**What is needed**: Determine the number of lines of the records below that include "Kannan". Respond with the number and no other text.

§

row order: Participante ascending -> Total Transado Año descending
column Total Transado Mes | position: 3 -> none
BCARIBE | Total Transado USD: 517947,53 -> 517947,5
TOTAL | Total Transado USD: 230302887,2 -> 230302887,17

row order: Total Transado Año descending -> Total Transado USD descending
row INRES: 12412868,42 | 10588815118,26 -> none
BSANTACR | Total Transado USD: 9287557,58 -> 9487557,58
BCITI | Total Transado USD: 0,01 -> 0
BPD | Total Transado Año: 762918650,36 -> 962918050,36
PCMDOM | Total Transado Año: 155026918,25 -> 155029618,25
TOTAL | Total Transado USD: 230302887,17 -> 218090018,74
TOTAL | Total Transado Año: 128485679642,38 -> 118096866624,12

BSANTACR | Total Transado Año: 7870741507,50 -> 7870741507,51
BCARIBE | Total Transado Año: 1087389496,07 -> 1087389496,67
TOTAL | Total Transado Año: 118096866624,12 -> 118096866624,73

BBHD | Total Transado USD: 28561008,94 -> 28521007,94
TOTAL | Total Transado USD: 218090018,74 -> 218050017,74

§

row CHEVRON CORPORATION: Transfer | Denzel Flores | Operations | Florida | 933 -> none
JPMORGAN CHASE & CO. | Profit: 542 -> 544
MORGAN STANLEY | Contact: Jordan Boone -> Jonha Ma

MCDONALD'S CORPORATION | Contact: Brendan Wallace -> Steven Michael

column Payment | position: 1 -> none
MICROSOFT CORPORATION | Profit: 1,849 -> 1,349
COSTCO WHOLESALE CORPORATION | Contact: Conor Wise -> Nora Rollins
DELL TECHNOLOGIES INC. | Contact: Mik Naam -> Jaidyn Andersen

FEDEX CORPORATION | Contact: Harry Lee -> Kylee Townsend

§

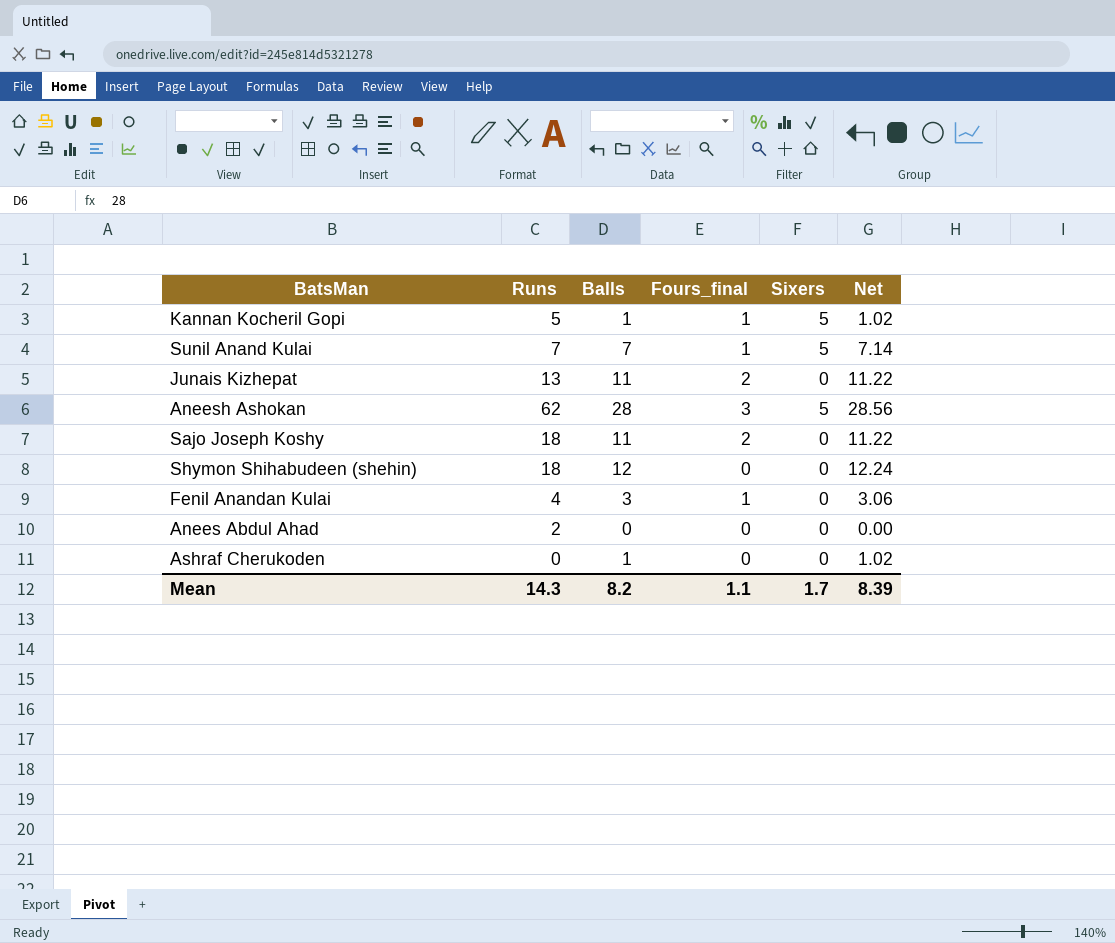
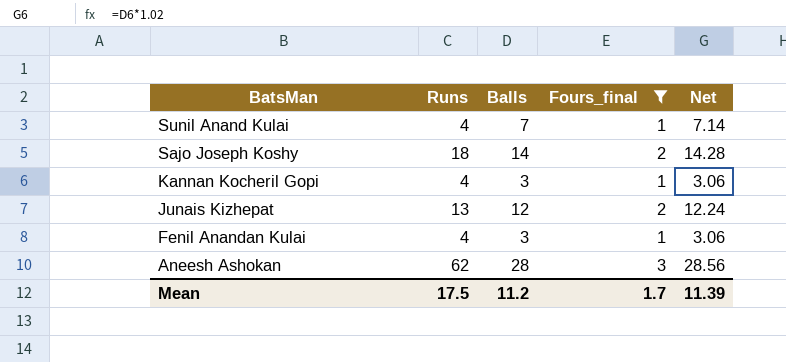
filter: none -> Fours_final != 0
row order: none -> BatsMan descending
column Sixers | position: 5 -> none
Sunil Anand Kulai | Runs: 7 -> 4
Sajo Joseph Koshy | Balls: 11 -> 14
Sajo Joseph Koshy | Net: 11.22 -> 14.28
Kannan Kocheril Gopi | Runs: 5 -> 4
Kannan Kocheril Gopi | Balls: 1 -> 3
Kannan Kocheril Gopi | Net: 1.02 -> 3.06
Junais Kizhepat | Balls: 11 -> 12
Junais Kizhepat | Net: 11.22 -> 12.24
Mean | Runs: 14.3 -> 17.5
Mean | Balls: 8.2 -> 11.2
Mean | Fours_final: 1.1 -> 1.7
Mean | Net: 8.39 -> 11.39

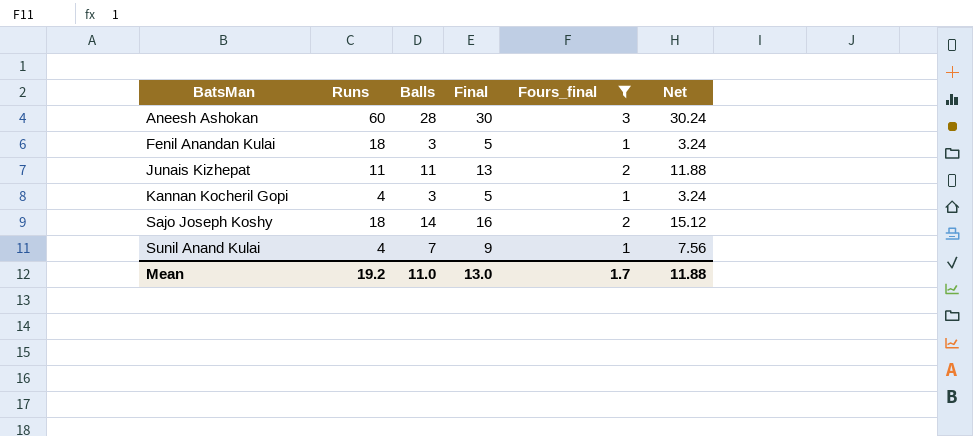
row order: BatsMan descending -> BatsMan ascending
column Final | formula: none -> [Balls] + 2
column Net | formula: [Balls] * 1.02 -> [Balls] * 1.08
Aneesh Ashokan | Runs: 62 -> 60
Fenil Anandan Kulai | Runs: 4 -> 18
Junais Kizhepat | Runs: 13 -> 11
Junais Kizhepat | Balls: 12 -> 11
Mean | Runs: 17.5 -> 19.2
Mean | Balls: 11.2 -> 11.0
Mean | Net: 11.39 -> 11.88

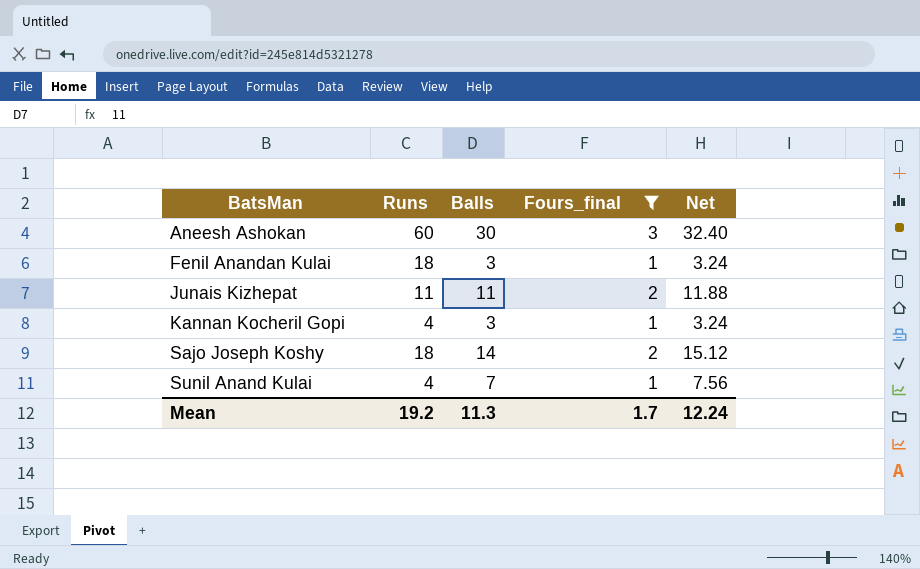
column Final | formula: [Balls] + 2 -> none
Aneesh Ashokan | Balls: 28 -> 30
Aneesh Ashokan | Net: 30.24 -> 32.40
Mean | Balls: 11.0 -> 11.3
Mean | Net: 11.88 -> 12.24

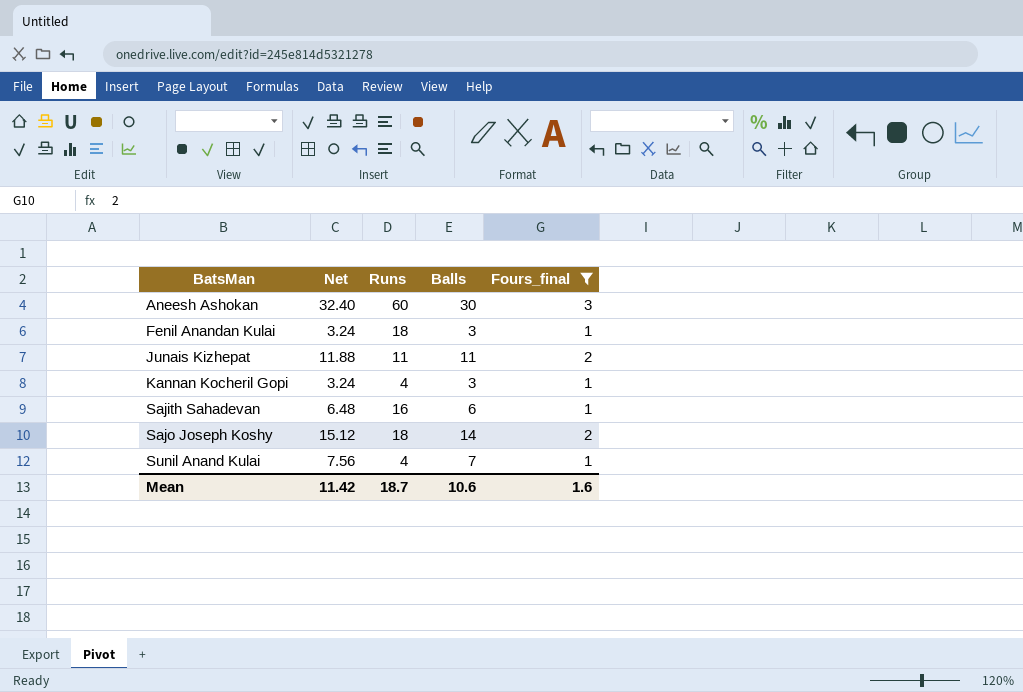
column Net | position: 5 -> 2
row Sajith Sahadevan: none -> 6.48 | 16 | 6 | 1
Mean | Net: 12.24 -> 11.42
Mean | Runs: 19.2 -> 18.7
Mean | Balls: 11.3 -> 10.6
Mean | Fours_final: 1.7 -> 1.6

§

**Task result**: 3